▶ [ABOUT THIS EXERCISE]
Lines in the listing below may contain the word "Device". State how many do, and nothing more.

_ _ _

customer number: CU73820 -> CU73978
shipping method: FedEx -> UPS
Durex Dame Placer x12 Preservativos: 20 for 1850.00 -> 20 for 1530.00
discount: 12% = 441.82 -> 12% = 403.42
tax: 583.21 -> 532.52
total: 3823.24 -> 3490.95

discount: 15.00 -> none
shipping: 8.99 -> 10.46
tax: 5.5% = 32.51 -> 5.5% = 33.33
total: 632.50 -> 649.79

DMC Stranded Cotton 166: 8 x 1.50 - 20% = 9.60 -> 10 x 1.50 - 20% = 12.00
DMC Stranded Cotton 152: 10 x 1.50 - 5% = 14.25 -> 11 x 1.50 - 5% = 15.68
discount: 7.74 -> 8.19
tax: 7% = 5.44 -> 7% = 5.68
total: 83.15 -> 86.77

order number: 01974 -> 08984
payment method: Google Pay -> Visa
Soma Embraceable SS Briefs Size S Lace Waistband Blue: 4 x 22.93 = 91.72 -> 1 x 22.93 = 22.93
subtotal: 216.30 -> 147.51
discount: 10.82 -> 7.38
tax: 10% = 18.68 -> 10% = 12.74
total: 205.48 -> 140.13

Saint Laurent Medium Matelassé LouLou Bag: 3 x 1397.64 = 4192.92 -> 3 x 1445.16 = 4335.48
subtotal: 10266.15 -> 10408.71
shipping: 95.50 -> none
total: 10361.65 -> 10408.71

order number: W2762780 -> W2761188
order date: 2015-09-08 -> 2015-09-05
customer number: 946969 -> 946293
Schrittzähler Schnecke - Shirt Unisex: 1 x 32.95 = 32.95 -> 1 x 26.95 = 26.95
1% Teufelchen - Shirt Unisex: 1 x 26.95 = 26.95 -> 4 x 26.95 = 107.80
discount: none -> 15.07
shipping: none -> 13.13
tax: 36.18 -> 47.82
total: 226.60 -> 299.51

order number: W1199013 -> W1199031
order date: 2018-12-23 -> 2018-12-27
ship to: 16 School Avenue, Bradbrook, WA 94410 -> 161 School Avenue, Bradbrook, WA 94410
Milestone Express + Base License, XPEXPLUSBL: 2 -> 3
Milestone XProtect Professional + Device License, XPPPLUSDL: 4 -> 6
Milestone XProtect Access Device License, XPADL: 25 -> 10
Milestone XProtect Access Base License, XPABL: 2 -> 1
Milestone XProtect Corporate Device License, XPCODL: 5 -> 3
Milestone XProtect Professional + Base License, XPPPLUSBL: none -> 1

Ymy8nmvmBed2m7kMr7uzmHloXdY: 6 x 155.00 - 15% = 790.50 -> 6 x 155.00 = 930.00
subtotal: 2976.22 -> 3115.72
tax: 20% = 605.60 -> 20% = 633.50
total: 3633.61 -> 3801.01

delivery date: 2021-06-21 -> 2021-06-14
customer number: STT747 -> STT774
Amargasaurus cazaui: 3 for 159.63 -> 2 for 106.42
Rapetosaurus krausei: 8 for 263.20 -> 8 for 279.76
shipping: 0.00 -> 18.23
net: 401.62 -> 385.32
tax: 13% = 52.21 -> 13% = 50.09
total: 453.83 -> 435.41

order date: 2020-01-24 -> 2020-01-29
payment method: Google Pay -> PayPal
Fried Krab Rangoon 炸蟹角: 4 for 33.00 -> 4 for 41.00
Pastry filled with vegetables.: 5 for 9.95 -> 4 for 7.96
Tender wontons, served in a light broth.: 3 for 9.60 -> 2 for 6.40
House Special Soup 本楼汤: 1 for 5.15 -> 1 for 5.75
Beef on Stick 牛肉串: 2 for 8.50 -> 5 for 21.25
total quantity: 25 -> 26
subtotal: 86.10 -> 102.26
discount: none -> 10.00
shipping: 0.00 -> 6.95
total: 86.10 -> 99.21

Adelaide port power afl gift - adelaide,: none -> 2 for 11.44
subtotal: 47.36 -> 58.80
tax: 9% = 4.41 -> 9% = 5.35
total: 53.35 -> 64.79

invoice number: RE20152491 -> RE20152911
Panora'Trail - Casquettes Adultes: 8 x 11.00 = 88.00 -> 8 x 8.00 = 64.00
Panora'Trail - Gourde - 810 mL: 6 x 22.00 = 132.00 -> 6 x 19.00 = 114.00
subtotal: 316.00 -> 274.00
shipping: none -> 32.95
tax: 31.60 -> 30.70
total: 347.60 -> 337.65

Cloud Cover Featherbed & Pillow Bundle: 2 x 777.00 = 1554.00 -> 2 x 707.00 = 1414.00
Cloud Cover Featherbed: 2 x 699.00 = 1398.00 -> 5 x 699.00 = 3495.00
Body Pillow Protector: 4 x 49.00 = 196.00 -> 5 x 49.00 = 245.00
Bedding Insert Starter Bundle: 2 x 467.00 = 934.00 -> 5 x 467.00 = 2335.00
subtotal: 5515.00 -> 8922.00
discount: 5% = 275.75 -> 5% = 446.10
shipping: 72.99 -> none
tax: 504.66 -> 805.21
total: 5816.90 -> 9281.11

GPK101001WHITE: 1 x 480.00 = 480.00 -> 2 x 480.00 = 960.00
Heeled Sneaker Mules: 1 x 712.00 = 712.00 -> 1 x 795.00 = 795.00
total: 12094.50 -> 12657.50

_ _ _

▶ [WRITTEN SOLUTION]
3